Start of Extracted records

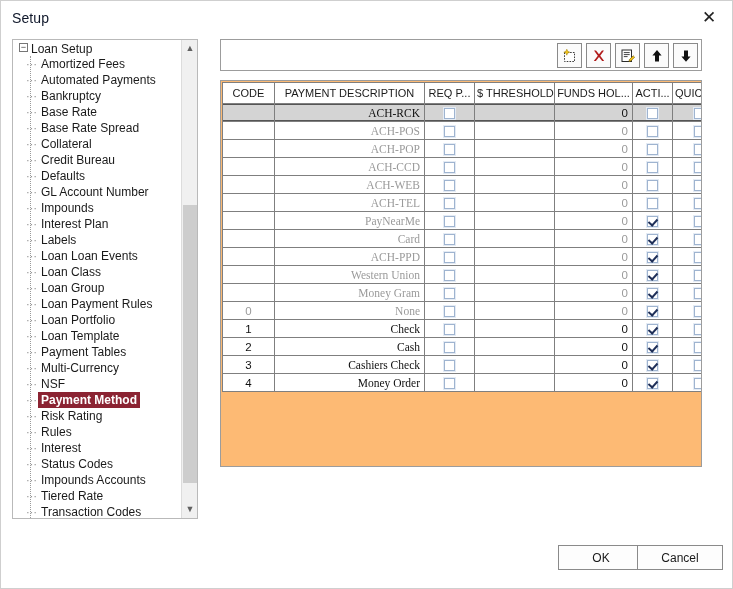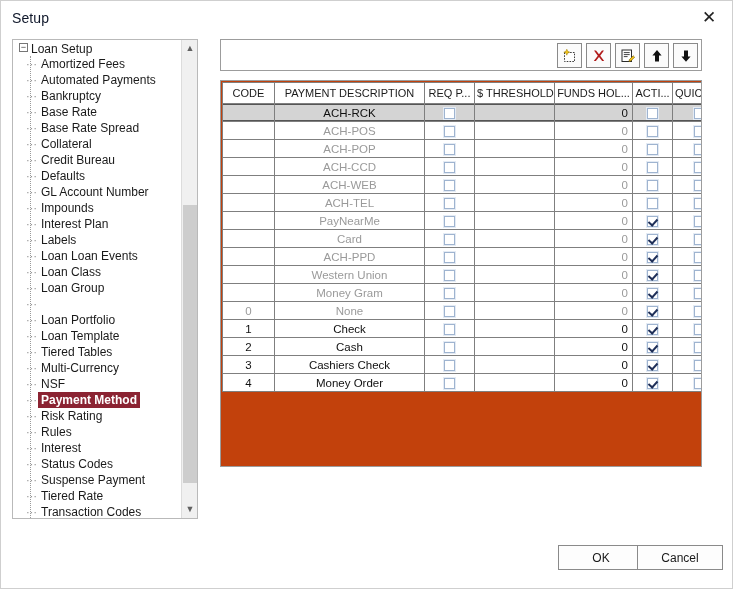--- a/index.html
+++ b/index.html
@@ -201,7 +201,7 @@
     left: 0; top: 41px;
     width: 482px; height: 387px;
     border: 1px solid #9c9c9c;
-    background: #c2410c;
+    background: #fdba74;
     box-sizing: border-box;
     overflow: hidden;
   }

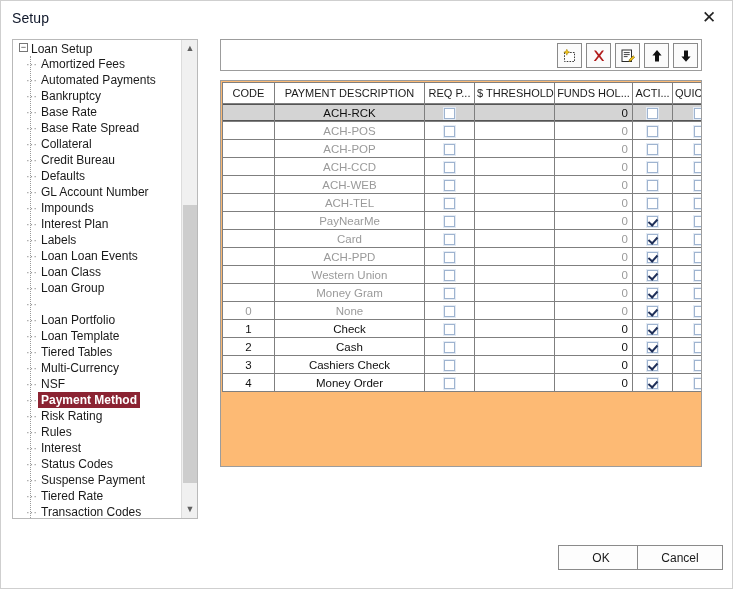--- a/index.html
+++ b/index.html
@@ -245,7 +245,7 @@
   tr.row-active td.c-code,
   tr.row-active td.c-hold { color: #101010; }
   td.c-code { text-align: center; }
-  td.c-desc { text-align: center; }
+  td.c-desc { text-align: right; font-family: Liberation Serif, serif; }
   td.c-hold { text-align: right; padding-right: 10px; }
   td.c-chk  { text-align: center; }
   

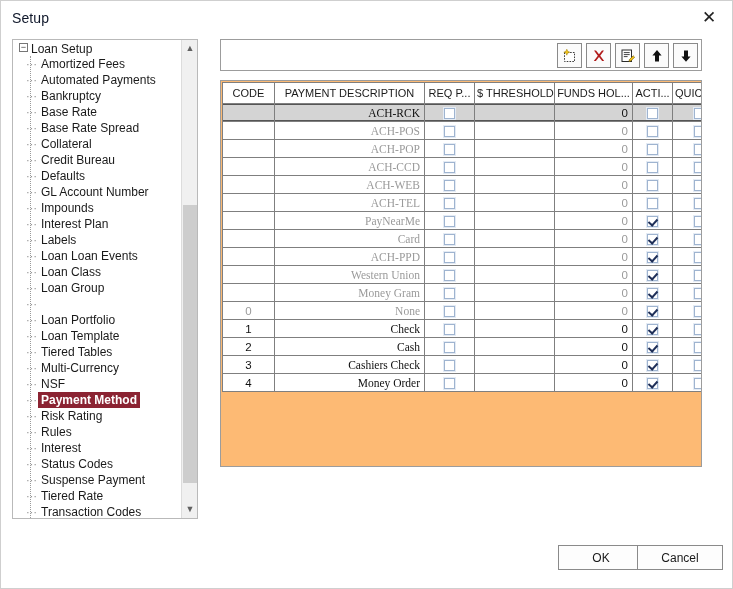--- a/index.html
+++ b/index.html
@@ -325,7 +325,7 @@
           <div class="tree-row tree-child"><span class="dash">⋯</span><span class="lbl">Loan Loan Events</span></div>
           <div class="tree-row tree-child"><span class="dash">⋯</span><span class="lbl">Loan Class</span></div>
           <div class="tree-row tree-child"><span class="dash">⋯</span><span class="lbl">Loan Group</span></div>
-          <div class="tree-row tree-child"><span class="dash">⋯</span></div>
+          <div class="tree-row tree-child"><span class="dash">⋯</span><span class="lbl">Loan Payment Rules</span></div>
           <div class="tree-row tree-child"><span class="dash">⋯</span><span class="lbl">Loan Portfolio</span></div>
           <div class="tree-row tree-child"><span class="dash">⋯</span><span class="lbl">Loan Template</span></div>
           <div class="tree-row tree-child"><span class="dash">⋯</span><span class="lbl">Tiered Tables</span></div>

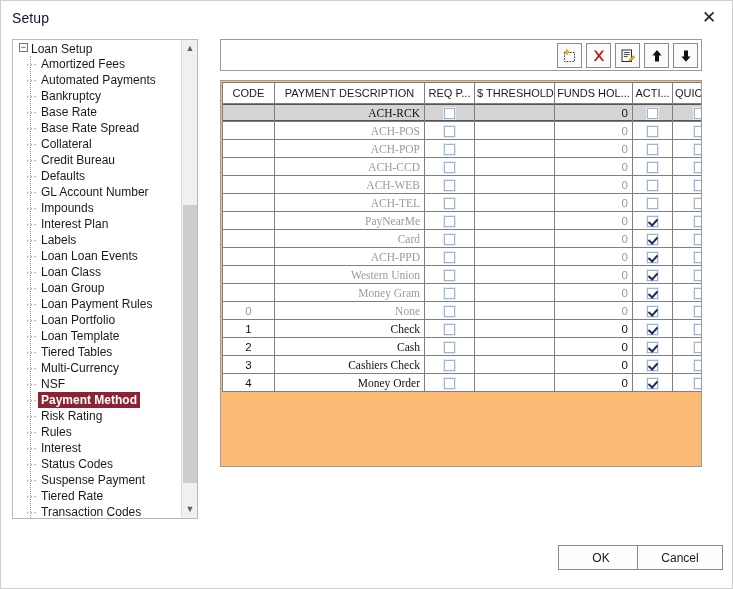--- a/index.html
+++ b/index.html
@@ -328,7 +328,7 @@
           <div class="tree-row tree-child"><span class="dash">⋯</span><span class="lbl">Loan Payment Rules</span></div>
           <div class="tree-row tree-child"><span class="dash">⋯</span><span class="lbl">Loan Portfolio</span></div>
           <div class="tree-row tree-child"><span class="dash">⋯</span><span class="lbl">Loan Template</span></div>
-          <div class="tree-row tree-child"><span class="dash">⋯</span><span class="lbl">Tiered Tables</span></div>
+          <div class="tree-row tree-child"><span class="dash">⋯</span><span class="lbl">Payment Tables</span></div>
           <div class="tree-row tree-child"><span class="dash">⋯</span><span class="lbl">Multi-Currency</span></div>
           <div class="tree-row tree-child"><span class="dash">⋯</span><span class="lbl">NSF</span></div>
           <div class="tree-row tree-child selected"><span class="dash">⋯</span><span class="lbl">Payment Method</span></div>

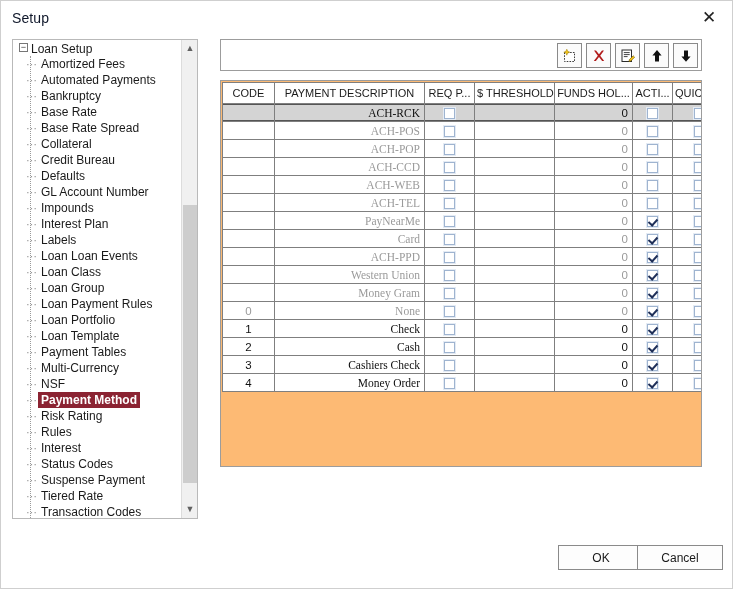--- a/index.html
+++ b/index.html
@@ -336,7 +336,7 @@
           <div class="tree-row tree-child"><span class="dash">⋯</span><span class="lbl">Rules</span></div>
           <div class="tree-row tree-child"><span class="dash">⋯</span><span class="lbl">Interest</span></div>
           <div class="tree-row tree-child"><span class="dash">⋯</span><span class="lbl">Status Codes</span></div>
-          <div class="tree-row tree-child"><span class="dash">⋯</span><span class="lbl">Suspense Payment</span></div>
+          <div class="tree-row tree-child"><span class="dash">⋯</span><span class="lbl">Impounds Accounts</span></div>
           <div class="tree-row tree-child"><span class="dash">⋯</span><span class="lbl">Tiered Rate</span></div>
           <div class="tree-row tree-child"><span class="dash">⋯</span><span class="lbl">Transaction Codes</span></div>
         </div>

End of Extracted records
Start of Extracted records

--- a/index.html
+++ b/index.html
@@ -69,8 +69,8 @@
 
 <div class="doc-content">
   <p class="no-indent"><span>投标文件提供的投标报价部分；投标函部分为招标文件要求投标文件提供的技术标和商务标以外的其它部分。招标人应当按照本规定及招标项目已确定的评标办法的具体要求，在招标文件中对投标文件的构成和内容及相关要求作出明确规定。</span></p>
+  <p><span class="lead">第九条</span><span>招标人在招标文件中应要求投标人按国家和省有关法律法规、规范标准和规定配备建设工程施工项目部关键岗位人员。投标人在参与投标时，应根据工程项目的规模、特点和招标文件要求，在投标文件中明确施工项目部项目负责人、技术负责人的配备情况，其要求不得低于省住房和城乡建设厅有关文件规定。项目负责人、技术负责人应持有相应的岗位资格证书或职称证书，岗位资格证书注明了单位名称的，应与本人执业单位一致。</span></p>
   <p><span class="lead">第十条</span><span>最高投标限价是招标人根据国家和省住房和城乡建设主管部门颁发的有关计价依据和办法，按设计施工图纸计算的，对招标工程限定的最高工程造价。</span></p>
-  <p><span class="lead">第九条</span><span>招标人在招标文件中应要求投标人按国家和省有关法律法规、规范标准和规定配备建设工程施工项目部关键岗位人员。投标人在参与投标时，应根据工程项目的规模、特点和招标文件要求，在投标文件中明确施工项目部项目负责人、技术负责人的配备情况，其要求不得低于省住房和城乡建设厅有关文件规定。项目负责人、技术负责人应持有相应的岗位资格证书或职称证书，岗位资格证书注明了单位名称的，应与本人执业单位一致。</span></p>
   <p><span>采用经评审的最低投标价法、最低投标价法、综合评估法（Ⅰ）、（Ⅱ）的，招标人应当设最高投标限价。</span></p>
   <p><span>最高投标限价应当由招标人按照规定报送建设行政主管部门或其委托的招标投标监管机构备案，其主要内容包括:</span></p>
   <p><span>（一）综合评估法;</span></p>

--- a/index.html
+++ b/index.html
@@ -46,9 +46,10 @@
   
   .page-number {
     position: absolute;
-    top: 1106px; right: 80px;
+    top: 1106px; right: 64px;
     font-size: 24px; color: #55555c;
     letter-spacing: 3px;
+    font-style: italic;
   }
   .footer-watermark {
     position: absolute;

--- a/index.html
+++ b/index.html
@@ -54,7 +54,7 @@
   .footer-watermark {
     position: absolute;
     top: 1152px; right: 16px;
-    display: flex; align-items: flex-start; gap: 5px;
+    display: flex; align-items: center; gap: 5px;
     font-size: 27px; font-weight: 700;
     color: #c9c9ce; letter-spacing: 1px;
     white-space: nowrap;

End of Extracted records
Start of Extracted records

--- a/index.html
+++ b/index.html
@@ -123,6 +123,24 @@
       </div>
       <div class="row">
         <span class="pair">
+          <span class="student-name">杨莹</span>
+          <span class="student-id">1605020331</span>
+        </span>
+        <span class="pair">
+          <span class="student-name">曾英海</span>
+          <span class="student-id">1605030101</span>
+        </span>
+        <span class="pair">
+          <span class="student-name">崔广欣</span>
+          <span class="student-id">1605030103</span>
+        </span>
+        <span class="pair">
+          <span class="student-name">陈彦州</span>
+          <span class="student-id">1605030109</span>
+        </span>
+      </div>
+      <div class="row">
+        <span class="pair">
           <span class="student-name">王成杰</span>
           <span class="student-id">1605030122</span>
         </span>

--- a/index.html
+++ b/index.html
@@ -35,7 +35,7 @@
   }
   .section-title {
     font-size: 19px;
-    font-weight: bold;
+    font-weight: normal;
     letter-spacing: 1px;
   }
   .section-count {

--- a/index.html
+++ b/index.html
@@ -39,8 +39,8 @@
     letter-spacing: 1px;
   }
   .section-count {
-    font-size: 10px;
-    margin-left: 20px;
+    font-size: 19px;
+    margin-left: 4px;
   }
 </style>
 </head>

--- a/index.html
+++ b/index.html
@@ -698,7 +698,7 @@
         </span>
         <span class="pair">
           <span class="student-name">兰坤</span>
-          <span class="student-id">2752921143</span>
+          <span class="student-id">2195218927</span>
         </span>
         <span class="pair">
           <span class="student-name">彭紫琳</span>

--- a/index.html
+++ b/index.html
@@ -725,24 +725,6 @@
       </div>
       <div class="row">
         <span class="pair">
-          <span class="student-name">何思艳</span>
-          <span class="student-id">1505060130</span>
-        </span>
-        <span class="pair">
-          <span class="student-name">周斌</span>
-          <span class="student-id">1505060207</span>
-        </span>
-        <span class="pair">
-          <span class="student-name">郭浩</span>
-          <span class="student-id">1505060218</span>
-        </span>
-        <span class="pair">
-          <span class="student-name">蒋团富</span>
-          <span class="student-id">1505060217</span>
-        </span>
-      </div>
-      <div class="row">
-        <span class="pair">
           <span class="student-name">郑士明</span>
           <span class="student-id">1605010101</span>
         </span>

End of Extracted records

Aim of the exercise
Looking at the material above, state the number of lines that contain the word "Tables". Give nothing but that number.

Response for this exercise
3